The lifetime and efficacy of a subcutaneously implanted
glucose biosensor could be greatly improved by a self-cleaning membrane capable of periodic physical removal of adhered cells associated with the
foreign body reaction. Previously, we reported a thermoresponsive double network nanocomposite (DNNC) membrane composed of
poly(N-isopropylacrylamide) (
PNIPAAm) and embedded
polysiloxane nanoparticles. When the membrane was thermally cycled above and below its volume phase transition temperature (VPTT, ~33-35 °C), the associated deswelling and reswelling, respectively, led to in vitro cell release. Herein, this membrane design was tailored to meet the specific demands of a subcutaneously implanted
glucose biosensor, and critical functional properties were assessed. First,
N-vinylpyrrolidone (NVP) comonomer increased the VPTT to ~38 °C so that the membrane would be swollen and thus more permeable to
glucose in the "off-state" (i.e., no heating) while residing in the subcutaneous tissue (~35 °C).
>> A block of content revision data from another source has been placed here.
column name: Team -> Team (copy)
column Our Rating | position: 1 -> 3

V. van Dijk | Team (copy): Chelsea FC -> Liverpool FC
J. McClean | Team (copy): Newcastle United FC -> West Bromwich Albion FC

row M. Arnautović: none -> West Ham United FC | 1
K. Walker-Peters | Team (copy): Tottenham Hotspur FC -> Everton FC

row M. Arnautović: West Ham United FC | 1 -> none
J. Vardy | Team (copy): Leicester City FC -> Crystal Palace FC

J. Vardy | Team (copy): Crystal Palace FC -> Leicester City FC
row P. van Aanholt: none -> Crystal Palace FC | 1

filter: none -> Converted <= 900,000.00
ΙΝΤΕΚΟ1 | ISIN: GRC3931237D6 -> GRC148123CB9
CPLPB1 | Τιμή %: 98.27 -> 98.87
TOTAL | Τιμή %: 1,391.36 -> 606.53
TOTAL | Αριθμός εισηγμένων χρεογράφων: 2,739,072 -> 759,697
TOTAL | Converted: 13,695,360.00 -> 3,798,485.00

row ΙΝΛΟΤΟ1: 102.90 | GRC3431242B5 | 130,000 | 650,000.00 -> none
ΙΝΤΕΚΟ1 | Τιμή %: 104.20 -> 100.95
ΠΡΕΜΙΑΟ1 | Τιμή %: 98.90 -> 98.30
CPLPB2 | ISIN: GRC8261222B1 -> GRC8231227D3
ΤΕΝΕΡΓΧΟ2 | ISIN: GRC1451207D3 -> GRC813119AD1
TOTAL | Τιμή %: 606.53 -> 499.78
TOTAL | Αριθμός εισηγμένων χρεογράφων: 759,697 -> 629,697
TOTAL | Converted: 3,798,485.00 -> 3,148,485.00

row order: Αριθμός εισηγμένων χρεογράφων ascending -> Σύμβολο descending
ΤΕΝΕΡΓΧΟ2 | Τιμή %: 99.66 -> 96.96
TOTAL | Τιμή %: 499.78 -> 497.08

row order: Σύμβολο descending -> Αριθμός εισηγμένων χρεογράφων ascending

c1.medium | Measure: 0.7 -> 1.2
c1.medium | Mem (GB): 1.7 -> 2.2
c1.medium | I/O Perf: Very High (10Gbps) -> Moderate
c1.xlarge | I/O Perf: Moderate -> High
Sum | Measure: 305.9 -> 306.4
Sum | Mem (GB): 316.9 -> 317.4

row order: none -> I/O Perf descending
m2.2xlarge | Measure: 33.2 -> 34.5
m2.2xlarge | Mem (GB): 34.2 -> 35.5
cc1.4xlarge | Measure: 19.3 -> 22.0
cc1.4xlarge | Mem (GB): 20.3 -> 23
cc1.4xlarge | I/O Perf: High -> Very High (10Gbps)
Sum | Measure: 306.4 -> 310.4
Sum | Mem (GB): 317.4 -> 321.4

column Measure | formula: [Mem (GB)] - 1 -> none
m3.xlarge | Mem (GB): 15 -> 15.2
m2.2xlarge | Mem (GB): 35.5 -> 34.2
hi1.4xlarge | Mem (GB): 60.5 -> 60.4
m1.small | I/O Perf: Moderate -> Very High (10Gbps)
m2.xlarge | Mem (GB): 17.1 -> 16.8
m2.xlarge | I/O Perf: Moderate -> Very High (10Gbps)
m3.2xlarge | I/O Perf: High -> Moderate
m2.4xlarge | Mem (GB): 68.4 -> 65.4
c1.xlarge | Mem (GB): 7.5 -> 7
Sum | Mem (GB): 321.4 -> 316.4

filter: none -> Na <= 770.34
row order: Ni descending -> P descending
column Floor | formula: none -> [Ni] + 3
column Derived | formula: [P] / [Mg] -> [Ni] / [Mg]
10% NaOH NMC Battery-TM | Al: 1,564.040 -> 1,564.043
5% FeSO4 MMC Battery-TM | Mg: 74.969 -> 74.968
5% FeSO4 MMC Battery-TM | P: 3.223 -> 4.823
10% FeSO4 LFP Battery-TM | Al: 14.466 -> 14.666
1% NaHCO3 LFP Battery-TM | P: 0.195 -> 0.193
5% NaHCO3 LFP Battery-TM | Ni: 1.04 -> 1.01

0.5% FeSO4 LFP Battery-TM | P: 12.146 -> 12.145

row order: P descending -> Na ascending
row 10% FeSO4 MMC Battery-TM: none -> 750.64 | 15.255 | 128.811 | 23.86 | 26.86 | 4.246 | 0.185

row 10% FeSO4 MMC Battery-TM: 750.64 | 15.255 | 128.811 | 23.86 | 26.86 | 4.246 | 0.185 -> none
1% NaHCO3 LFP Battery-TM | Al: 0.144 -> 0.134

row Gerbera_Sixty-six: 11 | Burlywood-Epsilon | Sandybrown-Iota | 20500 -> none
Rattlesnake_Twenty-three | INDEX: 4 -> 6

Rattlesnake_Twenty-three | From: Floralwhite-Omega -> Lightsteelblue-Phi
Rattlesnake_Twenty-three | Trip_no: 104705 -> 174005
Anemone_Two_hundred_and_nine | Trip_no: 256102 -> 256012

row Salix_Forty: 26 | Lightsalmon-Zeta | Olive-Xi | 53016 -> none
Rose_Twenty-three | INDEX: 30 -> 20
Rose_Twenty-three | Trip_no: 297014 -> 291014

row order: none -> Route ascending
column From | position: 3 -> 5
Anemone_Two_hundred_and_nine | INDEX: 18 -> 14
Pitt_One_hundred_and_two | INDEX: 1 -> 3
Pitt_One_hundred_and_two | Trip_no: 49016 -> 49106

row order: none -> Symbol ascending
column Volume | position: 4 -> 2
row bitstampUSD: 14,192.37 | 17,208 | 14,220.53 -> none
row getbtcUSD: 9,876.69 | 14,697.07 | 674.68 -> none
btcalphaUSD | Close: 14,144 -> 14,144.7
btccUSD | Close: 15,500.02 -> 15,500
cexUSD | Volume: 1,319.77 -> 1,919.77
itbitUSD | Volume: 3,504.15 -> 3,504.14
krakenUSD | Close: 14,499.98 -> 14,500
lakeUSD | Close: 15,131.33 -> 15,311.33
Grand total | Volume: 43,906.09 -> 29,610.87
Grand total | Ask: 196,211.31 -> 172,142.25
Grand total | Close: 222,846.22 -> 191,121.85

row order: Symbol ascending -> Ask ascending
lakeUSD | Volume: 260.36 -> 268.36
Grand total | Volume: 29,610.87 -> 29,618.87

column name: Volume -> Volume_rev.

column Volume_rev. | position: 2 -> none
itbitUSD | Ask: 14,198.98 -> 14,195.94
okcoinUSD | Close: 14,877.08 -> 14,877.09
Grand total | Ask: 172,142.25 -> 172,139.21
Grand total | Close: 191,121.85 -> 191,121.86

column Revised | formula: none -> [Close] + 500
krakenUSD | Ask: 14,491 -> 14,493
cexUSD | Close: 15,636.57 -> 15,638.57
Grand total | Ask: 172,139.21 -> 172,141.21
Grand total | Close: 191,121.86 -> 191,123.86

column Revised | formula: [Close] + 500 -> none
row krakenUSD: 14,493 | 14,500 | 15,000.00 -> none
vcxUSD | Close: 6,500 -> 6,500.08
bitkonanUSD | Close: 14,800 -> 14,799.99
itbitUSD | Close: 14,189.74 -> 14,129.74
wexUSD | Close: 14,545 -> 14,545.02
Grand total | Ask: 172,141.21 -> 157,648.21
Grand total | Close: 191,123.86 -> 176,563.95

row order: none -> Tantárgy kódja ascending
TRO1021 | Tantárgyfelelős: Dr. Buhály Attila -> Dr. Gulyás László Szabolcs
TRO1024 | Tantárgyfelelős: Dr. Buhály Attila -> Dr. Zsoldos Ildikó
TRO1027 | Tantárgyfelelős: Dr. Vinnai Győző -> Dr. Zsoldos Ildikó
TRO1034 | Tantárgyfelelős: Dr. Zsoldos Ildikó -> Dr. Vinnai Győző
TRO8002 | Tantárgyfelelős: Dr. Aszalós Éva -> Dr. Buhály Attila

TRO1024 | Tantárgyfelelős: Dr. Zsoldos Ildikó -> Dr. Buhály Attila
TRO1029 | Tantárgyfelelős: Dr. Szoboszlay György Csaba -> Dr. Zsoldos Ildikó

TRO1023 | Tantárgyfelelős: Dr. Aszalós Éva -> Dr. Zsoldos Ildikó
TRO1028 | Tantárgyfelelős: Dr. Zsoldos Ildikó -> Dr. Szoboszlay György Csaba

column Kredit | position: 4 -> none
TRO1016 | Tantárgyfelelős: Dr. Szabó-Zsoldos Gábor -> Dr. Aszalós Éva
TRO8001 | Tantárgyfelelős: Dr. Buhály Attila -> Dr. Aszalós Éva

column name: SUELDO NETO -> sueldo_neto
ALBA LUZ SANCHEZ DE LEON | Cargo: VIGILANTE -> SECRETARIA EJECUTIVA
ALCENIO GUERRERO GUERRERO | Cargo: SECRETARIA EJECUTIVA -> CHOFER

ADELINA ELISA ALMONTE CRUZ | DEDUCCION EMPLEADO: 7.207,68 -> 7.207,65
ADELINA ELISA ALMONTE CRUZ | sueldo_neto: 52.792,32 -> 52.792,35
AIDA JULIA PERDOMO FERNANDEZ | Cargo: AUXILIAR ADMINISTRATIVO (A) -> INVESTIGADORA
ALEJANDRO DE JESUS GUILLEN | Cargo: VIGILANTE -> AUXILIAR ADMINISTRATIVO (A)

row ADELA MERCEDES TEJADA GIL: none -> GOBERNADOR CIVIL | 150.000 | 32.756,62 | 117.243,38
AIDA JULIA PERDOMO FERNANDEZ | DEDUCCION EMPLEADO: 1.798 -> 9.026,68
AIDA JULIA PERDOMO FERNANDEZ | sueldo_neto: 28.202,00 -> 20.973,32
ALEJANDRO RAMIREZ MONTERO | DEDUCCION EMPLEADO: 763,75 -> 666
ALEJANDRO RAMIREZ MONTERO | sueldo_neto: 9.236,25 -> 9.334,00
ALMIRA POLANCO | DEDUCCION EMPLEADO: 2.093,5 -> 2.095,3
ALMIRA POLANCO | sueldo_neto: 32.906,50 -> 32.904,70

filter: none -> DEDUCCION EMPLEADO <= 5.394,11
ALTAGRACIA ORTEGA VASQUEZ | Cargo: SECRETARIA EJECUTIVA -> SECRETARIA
Second,
glucose diffusion kinetics though the DNNC membrane was experimentally measured in its deswollen and reswollen states. A cylindrical DNNC membrane with dimensions considered suitable for implantation (1.5 × 5 mm, diameter × length) was used to model the
glucose diffusion lag time. In addition, the DNNC cylinder was used to observe dimensional changes associated with deswelling and reswelling. Noncytotoxicity was confirmed and self-cleaning was assessed in vitro in terms of thermally driven cell release to confirm the potential of the DNNC membrane to control biofouling.